Notre liste définitive comprenait 26 noms. Beaucoup étaient des militants syndicaux. Certains étaient des travailleurs âgés ayant perdu leur emploi. D'autres, des jeunes ne trouvant pas à s'embaucher pour un salaire décent. Certains étaient connus comme militants de quartier. Il y avait des mères de famille inquiètes du niveau d'éducation dispensé par l'école publique. Tous appartenaient à la classe ouvrière.
Nous avons consciemment choisi de faire une liste ne comprenant que des travailleurs. Les travailleurs, et tout particulièrement les travailleurs américains aujourd'hui, doivent apprendre qu'ils doivent compter avant tout sur leurs propres forces et trouver en leur sein des gens pour diriger leurs luttes et les représenter. Et ils doivent prendre conscience qu'ils ont toutes les raisons de se méfier des politiciens des autres classes qui prétendent parler en leur nom aux différents niveaux de gouvernement.
Il ne s'agit pas ici seulement d'une pétition de principes. La composition de notre liste démontrait mieux que bien des discours ce qui pour nous est une conviction profonde.
Les 26 candidats de la liste se présentaient à différents postes : depuis le Sénat et le Congrès des États-Unis jusqu'aux commissions scolaires de l'État et des comtés, en passant par le parlement du Michigan.
Il y avait là une différence notable avec ce qui est la pratique courante des groupes de gauche américains qui souvent ne présentent de candidats qu'à la présidence, ou parfois à la présidence et au Sénat des États-Unis.
Nous avons au contraire choisi d'avoir des candidats non seulement à des fonctions nationales, comme le Sénat ou le Congrès, mais aussi à des fonctions plus locales, dans l'espoir de donner à un plus grand nombre de travailleurs la possibilité de s'exprimer.
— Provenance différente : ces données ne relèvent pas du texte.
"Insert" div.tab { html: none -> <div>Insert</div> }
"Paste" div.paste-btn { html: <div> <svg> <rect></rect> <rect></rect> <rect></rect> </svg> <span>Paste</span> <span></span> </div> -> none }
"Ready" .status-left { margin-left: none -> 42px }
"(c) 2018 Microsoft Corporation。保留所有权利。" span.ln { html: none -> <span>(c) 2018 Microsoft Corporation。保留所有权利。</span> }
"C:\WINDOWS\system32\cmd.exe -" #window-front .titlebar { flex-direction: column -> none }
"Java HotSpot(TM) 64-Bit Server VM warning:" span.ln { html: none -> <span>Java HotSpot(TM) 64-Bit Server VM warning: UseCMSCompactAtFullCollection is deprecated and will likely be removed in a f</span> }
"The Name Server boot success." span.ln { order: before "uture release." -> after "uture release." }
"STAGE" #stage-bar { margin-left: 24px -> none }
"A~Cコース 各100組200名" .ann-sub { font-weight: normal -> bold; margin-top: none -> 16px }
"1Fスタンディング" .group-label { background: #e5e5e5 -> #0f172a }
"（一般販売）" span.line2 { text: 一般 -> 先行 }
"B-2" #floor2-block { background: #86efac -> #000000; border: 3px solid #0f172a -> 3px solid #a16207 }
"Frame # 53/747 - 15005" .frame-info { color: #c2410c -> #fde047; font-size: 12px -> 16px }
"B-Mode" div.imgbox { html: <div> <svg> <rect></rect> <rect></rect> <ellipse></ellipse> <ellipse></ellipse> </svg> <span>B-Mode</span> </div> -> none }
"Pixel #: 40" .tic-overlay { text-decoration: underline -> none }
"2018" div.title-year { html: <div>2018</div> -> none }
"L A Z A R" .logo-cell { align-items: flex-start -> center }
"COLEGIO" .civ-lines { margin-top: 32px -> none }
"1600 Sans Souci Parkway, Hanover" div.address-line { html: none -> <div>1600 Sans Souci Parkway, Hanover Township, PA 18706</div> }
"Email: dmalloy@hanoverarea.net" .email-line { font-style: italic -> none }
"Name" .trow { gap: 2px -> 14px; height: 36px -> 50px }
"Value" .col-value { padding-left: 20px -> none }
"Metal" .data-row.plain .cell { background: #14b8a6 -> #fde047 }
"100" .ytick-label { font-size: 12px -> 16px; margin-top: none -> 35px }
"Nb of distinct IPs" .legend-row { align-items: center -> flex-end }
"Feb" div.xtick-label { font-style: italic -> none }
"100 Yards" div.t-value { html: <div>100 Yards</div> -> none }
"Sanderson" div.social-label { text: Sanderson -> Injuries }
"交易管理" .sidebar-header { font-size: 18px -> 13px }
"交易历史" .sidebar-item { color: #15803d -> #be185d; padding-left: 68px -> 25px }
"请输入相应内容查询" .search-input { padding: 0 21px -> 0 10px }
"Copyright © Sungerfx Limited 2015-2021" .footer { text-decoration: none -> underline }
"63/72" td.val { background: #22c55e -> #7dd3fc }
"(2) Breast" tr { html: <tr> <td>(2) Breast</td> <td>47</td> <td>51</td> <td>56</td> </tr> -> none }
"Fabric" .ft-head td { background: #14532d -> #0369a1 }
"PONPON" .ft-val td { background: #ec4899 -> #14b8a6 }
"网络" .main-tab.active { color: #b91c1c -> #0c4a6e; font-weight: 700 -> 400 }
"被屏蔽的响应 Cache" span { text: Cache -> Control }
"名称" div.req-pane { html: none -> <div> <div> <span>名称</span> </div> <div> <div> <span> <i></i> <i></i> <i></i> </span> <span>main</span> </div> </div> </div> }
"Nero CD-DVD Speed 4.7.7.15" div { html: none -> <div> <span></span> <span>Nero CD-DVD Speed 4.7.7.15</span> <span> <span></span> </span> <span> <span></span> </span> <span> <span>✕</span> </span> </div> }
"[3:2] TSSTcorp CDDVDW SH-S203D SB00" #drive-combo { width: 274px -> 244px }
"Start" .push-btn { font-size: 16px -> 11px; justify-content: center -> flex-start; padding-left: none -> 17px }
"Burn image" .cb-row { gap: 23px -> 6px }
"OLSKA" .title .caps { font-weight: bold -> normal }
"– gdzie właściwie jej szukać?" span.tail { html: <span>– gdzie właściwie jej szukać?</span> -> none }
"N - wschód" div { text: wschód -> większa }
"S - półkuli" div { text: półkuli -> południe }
Les résultats ont d'ailleurs démontré que le pourcentage des votes obtenus a été généralement plus important dans les élections locales que nationales.
Sur le plan de la couverture géographique, nous avions des candidats et nous avons fait campagne dans près de la moitié de l'État. Mais là où nous étions, nous sommes surtout apparus dans les quartiers ouvriers, sur les lieux de travail, aux portes des entreprises et des centres commerciaux fréquentés par le public ouvrier. Notre campagne a été une campagne ouvrière, s'adressant à une fraction aussi large que possible de la classe ouvrière.
Elle a aussi été une campagne financée par les dons de centaines de personnes et par l'achat de milliers de badges et de T-shirts en soutien à notre liste.
Les resultats
Evidemment, nos résultats restent modestes. Mais ils ne sont tout de même pas passés inaperçus. Le total de personnes différentes à avoir voté au moins une fois pour un candidat de la liste « Les travailleurs contre les concessions » oscille entre 30 000 et 40 000, dans un État où le total des votants était légèrement supérieur à 3 200 000. A cause des candidatures à différents postes, il est impossible de préciser ce chiffre. Le plus grand nombre de voix obtenu par un seul de nos candidats est 27 000, au poste de commissaire scolaire au niveau de l'État. Au total, notre résultat avoisine les 1 %, peut-être un peu plus, peut-être un peu moins.
C'est un résultat faible. Mais même faible, il montre que la gauche a la possibilité de s'adresser à la classe ouvrière... et d'être entendue par une petite fraction de travailleurs.